One of the things I’m fond of saying when talking about programming languages, is that programming languages – just like natural languages – are about communication. And we don’t necessarily always think clearly about who we are communicating with. The immediate and intuitive reaction to programming languages is that they are supposed to communicate with the compiler/interpreter/cpu. That is of course true, but it is also incidental in many cases. There are many ways in which you can communicate with the machine to get it to achieve something. So the question becomes what other parties should you consider when communicating.

The next most obvious party would be yourself. If you ever need to read your code, you need to write code in such a way that you can read it later on. This constrains the way you write code quite severely. There are reasons we don’t write much code in assembly language or JVM bytecodes anymore. Yes, at some level these descriptions are extremely nice communication towards the executing machine, but they are so bad at communicating with human stakeholders that the balance generally ends up in favor of more readable languages.

When communicating with human stakeholders the thing I focus most on is intent. If your code/text communicates the intent of what you are trying to do in a good way, this makes it easier to read. There are many movements that focus on how to do this well, where domain domain design and clean code are the two that immediately comes to mind for me.
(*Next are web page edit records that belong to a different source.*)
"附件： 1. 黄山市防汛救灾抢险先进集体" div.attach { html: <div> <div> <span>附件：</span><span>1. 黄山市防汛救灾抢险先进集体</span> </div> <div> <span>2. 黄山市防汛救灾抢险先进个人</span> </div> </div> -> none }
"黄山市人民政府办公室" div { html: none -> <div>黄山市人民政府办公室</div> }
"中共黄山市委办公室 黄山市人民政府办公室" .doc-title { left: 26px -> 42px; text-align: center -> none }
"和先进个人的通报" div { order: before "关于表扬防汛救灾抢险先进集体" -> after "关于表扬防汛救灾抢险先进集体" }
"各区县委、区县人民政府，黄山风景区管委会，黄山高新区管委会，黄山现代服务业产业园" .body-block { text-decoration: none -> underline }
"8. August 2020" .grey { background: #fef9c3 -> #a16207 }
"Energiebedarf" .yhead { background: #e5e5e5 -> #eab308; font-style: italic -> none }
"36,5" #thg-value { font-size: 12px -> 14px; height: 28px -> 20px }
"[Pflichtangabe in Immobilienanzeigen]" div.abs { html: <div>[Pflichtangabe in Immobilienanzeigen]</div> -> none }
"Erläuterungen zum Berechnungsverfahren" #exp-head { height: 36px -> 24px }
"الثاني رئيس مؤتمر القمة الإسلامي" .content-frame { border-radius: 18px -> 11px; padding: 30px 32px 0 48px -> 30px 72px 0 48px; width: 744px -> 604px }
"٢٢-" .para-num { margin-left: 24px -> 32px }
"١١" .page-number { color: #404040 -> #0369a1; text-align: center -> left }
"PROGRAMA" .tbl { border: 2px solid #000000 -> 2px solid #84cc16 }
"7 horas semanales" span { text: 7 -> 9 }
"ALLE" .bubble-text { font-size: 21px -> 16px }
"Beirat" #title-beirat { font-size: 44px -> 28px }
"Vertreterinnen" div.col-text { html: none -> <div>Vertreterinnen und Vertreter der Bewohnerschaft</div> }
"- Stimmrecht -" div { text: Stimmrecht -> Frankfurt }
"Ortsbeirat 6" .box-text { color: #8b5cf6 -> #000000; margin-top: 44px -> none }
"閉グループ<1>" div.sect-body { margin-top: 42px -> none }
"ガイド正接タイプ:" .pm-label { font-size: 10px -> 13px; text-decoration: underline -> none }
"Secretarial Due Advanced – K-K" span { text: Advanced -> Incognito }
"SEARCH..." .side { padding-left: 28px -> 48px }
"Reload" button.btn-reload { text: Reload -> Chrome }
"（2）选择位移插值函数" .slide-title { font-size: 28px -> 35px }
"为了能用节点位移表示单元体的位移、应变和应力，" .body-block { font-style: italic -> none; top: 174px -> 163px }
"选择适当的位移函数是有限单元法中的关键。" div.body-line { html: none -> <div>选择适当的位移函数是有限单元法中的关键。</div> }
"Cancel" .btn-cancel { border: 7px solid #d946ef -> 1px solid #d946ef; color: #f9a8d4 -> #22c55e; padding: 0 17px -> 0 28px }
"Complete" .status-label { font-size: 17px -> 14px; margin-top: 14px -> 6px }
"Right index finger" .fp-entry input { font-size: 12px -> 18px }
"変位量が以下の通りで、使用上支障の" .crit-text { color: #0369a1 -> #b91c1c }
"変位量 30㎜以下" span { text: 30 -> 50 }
So coming back to the title. For me, implementation is a special sort of communication – that kind of communication that is supposed to be functional and describe what should actually be done in deterministic instructions to a machine. As long as this communication is functional enough – meaning that the machine does more or less the right thing – there is much leeway in how the code can be written to make other kinds of communication easier. And that is the core of this argument. A language should make it easy to communicate with other stakeholders than the machine, since those other forms of communication with code is actually much more important than only the implementation pieces. Yes, if the implementation works your program might run for a while – but if no one can read the code it can’t be maintained, it can’t be understood except in a black box way, and the utility of the system will be limited.

Go the other way. If you have a program that communicates badly with the machine (but still well enough according to the above definition), but it is written in a clearly communicating way, this means that it is easier to grow the system, it is easier to fix it or implement it more correctly. It can also easier be replaced since the program communicates what it is doing.

There are exceptions to this principle. But we seem to to favor languages that are focused on implementation and only incidentally on communication. This is the wrong choice and it need to be fixed. Communication is at the core of programming, and should also be the focus of it.